Trading Mom, also known as The Mommy Market, is a 1994 American fantasy comedy film written and directed by Tia Brelis, based on her mother Nancy Brelis' homonymous book. It stars Sissy Spacek, Anna Chlumsky, Aaron Michael Metchik, Maureen Stapleton, and André the Giant in his final film appearance. It grossed $319,123 at the box office and received mostly negative reviews from critics.

Plot
Jeremy, Elizabeth, and Harry Martin are three children who have had it up to here with their nagging mother...a divorced strict workaholic who rarely spends quality time with, or even speaks to, them - except to criticize or scold them ever since her husband left. During their last day of school, things start to become a disaster. Principal Terrance Leeby busts Jeremy for defending Harry against Ricky Turner, the school bully, who gets off scott-free; he also busts Harry, who hasn't done anything wrong, and then finds Elizabeth holding - but not smoking - a friend's cigarette. He contacts Mrs. Martin and schedules an appointment for a home visit for the first day of summer vacation. They go to Mrs. Cavour, a mysterious elderly woman who works as a gardener. She tells them of an ancient spell that will make Mrs. Martin disappear...along with all their memories of her, but warns them that erasing someone is very dangerous. Upon returning home, they are unfairly grounded for the entire summer vacation with no camp, allowance, TV, or anything by infuriated Mrs. Martin.

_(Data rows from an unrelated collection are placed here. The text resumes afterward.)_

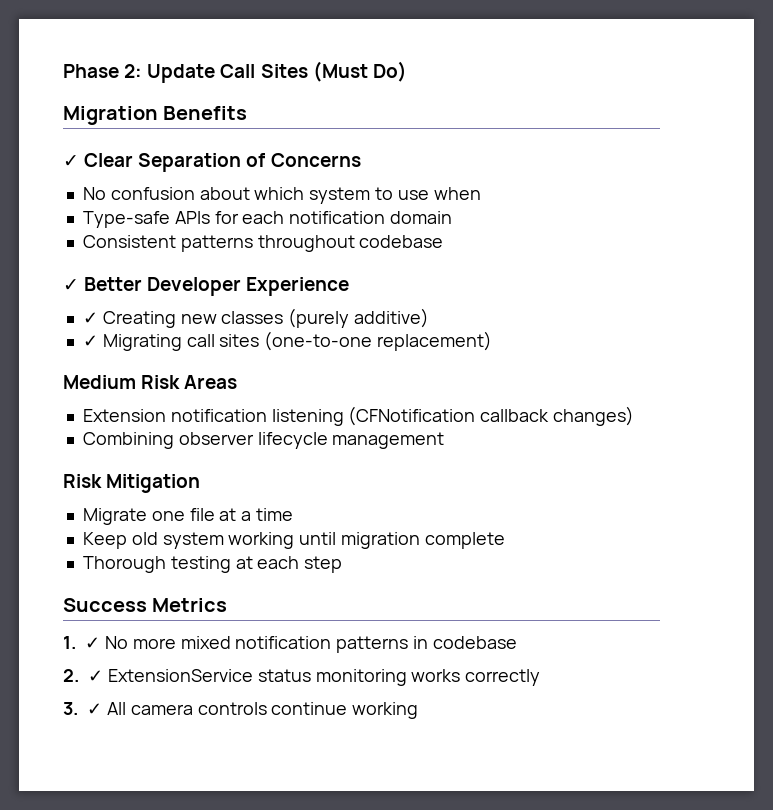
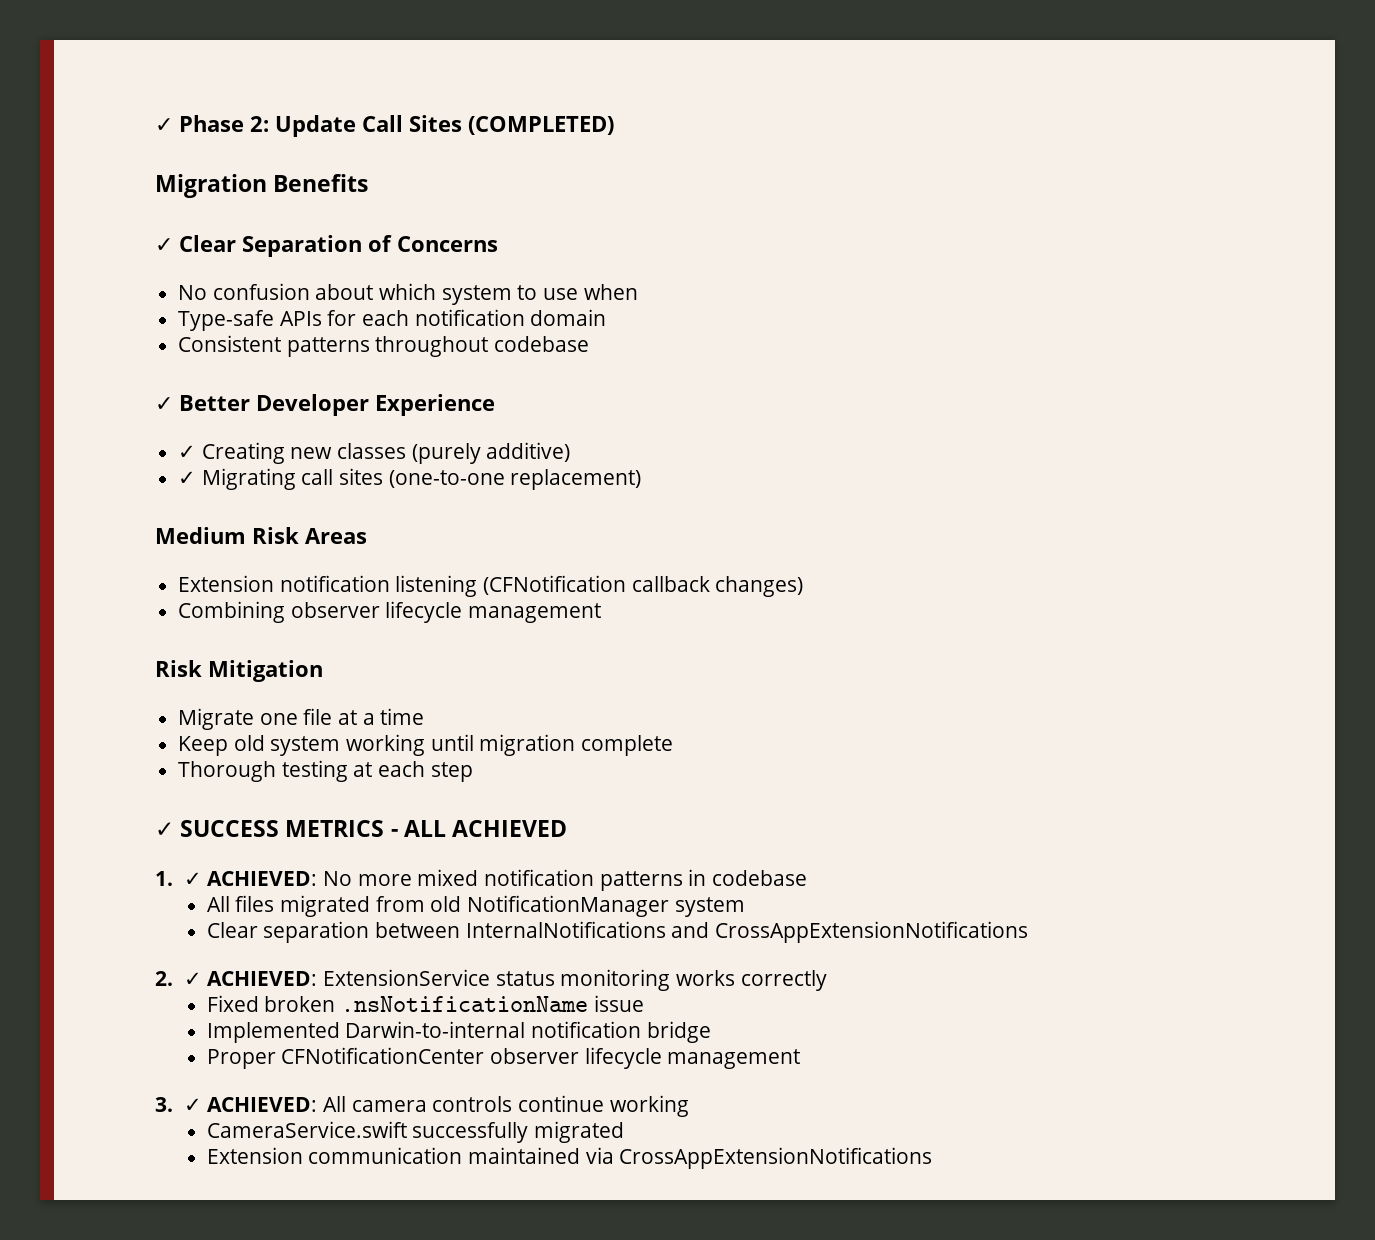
- Phase 2: Update Call Sites (Must Do)
+ ✓ Phase 2: Update Call Sites (COMPLETED)
- Success Metrics
+ ✓ SUCCESS METRICS - ALL ACHIEVED
- 1. ✓ No more mixed notification patterns in codebase
+ 1. ✓ ACHIEVED: No more mixed notification patterns in codebase
+ All files migrated from old NotificationManager system
+ Clear separation between InternalNotifications and CrossAppExtensionNotifications
- 2. ✓ ExtensionService status monitoring works correctly
+ 2. ✓ ACHIEVED: ExtensionService status monitoring works correctly
+ Fixed broken .nsNotificationName issue
+ Implemented Darwin-to-internal notification bridge
+ Proper CFNotificationCenter observer lifecycle management
- 3. ✓ All camera controls continue working
+ 3. ✓ ACHIEVED: All camera controls continue working
+ CameraService.swift successfully migrated
+ Extension communication maintained via CrossAppExtensionNotifications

That evening, Jeremy, Elizabeth, and Harry recite the spell...which indeed works overnight. The next morning, Principal Leeby shows up at their house. He demands that Mrs. Martin come in for a chat regarding the trouble at school yesterday. Since they (for obvious reasons) can't explain what has happened to her, they make up a story about her leaving early for an emergency. Principal Leeby becomes suspicious and decides to contact social services after knowing that they are hiding something from him. Mrs. Cavour tells them of a place in town called the Mommy Market, where practically any breed of mother imaginable can be found. Their policy, however, is that every customer (or party of customers) receives three tokens...each of which is good for taking home one mother at a time. There is also a Daddy Market, but a customer can't go there too as it would be a fiasco. If a customer does not find a suitable mother before running out of tokens, he or she can never return.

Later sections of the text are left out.